…or, like Wile E. Coyote, have they already gone over the cliff but have yet to realize it? Since our last entry on the topic, Bruce Weber’s Illini have dropped three straight. Three straight close games, two of which came down to the final play of regulation and included some pretty terrible calls by the officials. But that’s three losses, which drops them out of any aspirations for the conference title and begins to put NCAA tourney hopes on thin ice. Realistically you wanted to win two out of the last three if you’re for real.
But these Illini are what they are – a pretty tough defensive team (though not elite) prone to long futile offensive lapses. They have some good athletes and good role-players, but at certain positions lack enough skill or talent to put them into contention for the Big 10 and deep tourney runs. This has been the case for the majority of Bruce Weber’s tenure. According to Illini beat writer Paul Klee, in the years AD (After Dee) the Illini are .500 in conference play: 48-48.
That’s not good enough for Illini fans.
My brother (sometimes known as the Rube) posted a couple of long rants on the last blog entry. They are quite entertaining and offer a good deal of insight. The Rube was a member of the Rebounders’ Club for years until quite recently, attended practices and interacted with players and coaches more than most fans. He opines what most of us believe: Coach Weber works as hard as any coach in the nation, runs a clean program, cares for his players intensely, and is a good and decent man. But his teams have not executed well enough and won enough. After several long and heated discussions, here are our three main points:
- Too Stubborn – Coach Weber has stayed true to the Gene Keady philosophy of tough, hard-nosed basketball. No problems there. But his refusal to adapt the motion system of offense, to incorporate other defenses, to play up-tempo, to use his bench when thought to be a strength. All of these factors indicate a Coach too set in his ways to adapt to his players’ strengths and weaknesses. Every coach should believe in their system, but a great coach can adjust and improvise when needed. The Illini have become so predictable that they’re the easiest team in the Big 10 to prepare for, the easiest to gameplan against.
- Bad Offense – Unless Deron Williams is running the point with Dee and Luther on the wings, you have a consistently poor offensive team. This goes back to the Keady system of defense, defense, defense first, and Coach Weber proudly proclaiming they spend 60-70% of their time working on defense. Beemsville has railed against the motion offense for years – how predictable it becomes in the late stages of the season, how dependent it is on jump-shooting, how it does not foster post play and driving lanes and offensive rebounds. The fact is, these Illini teams would like to play at somewhere between 45-60 points and grind you down. But bad offense allows inferior teams (Penn State, St. Bonnie, Illinois State, Maryland) to stay with you and make a game of it. Because Coach is too stubborn, he does not work enough on offense in practice, young players get confused and lose confidence, and the Illini seem to always be on the verge of clinching up with the shot clock running down. There’s no variation, no transition game, and now Dee Brown, I mean – Demetri McCamey, I mean – Brandon Paul is taking a contested off-balance 3…

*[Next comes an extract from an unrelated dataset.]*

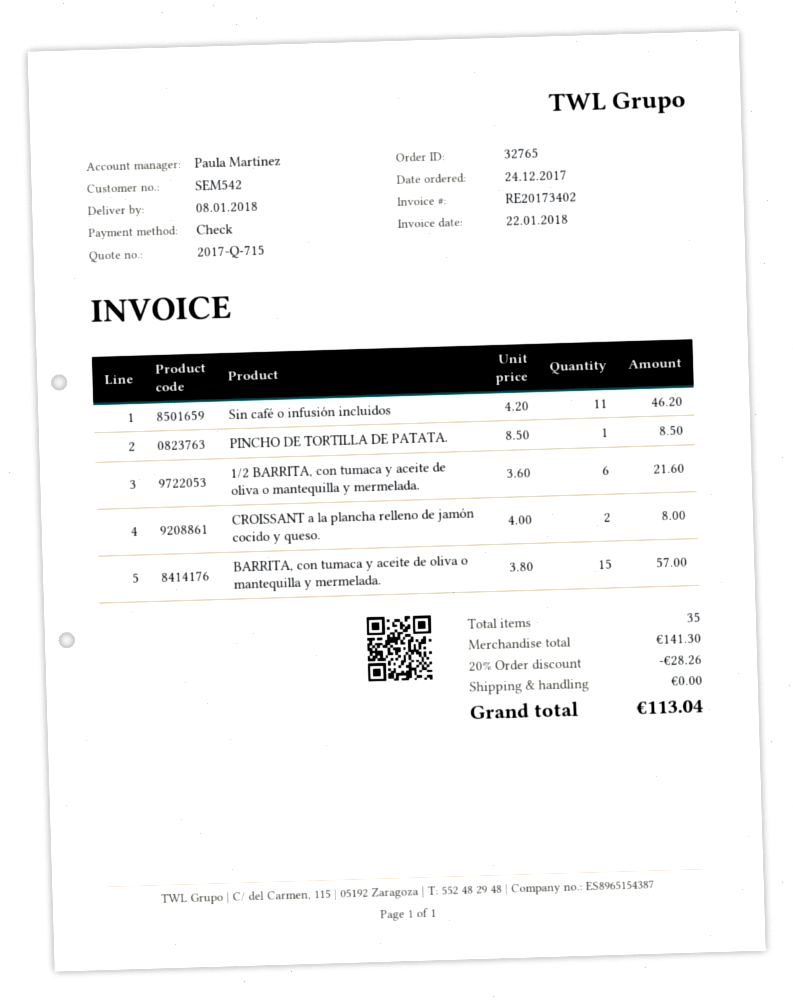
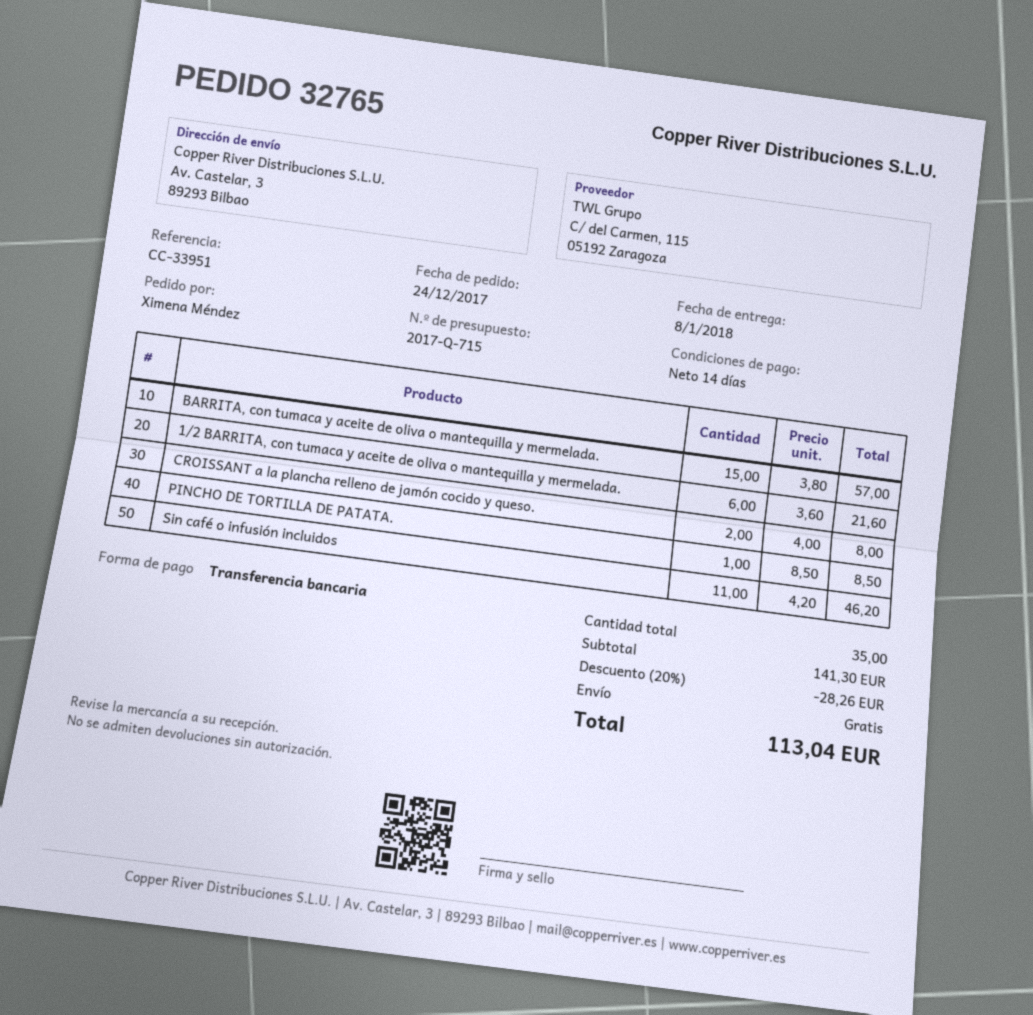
payment method: cheque -> bank transfer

- Recruiting – This isn’t all Bruce’s fault, going back to the whole EJ Gordon fiasco, which screwed the program for years, and we also recognize that the Chicago Hype Machine makes certain players out to be better on paper than reality. It’s also a fact that the AAU and all-star scene churns out players who can dunk and shoot 3s, but can’t box out or pass it to the post. But with the exceptions of Jereme Richmond and Brandon Paul, Coach Weber’s staff has missed on the top Chicago-land players year in and out – even with the help of Jerrance Howard. We understand that you just can’t get some of these guys due to the dirt and grime, but you still have to do better. Additionally, the Illini have seemed unable to fill key positions at key times, such as right now with the point guard position. At this point, with Weber’s refusal to make even minor changes to his staff, offensive system, etc., major changes on the recruiting front seem unlikely.
So now we watch this slogging offense and unchanging system attempt to grind out 6-7 more wins and make it to the tourney, hoping to avoid a bad matchup and somehow make it past the first weekend. In all actuality, this was our prediction for the team before the season even began. These were reasonable expectations: finish in the top half of the conference, look dangerous in March, and win some tourney games. All of this could still happen. But the team could just as well go the other direction. And this is the same situation Illinois has found itself in for years. A seeming inability to get over the hump is why many are ready for a change.